Engagement: “The winner is the first company to deliver the food the dogs want to eat.”
Andy Rachleff
When customers are adopting and benefiting from your service, we say that they are engaged. Service engagement is a function of customer trust, value delivery, and quality. Engagement should measure actual customer interaction with a service, rather than approximate customer intent. In our teams, example engagement metrics include “number of unique secrets accessed this week,” “number of unique workloads authenticating with a certificate today,” or “number of unique keys used for crypto operations in last month.”
Prefer measures of engagement over measures of adoption. Adoption can quickly become a vanity metric, risking incorrect conclusions about service value. For example, tracking the “count of objects stored” could mask usability issues if 99% of the objects are only ever accessed once and then abandoned by the customers.
Every service can and should measure engagement. If you measure engagement, you begin to know your market, your customers, the problem you are solving and the value you provide. You know if you are spending your time wisely, or if you should focus elsewhere.
Velocity: “If you measure one thing in your organization, measure your commit to deploy latency.”
Adrian Cockcroft
Shipping frequently has so many benefits. Shipping rapidly has an obvious impact on SLA: you get to improve faster. This also impacts engagement: you deliver value faster, meeting market needs sooner. If shipping compromises SLA, you recognize the architectural defects and mitigate. Smaller deliveries are less destabilizing, and by shipping frequently we can invest to make deployment boring. Shipping is a keystone behavior with cascading positive outcomes. Poor velocity is a frequent symptom of disease.
Every service can and should measure code velocity. Visualize service deployment as a controlled brownout: a fixed portion of service capacity transitions to offline, and is then replaced by new instances of the service.

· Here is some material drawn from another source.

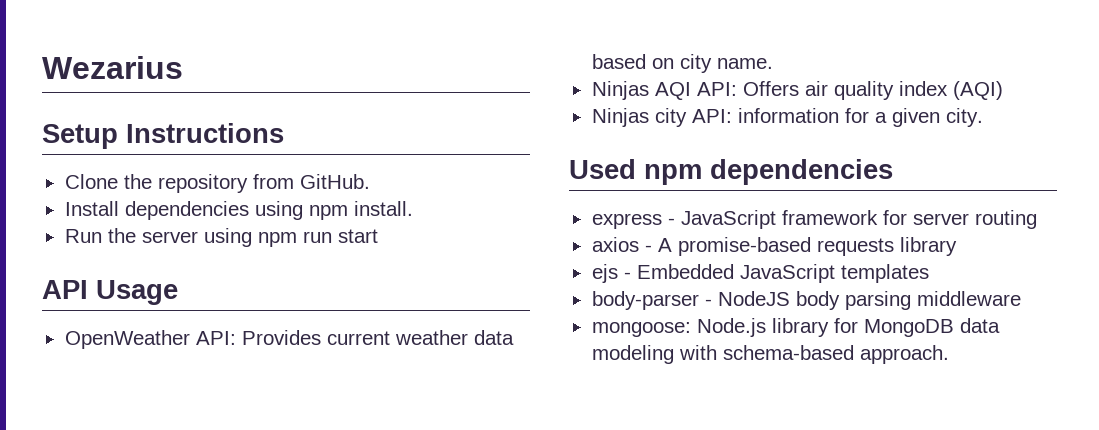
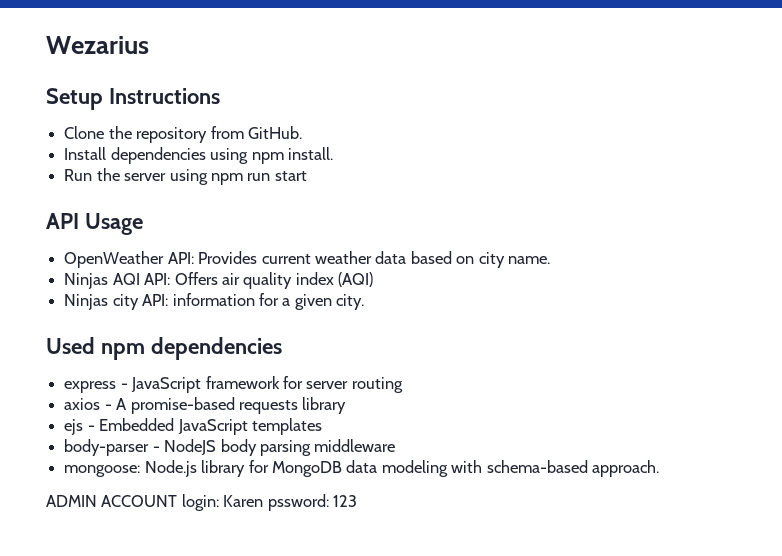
+ ADMIN ACCOUNT login: Karen pssword: 123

If deploying is boring, it means that the service permits SLA delivery despite this rolling degradation. Conversely, announcing scheduled maintenance is a negative tell of bad architecture. Velocity bounds time-to-iterate, speaks to an optimized developer experience, catalyzes improvements to SLA attainment and engagement. Healthy velocity depends on upstream validation, meaning velocity is a first derivative of quality.
To help focus on the metrics, recast the duties of a service owner in these measurable terms: “I continuously improve my service to keep the promises I’ve made to my engaged customers.” Measure the rate of improvement. Measure the rate of promises kept. Measure the customer engagement. Be a happy service owner.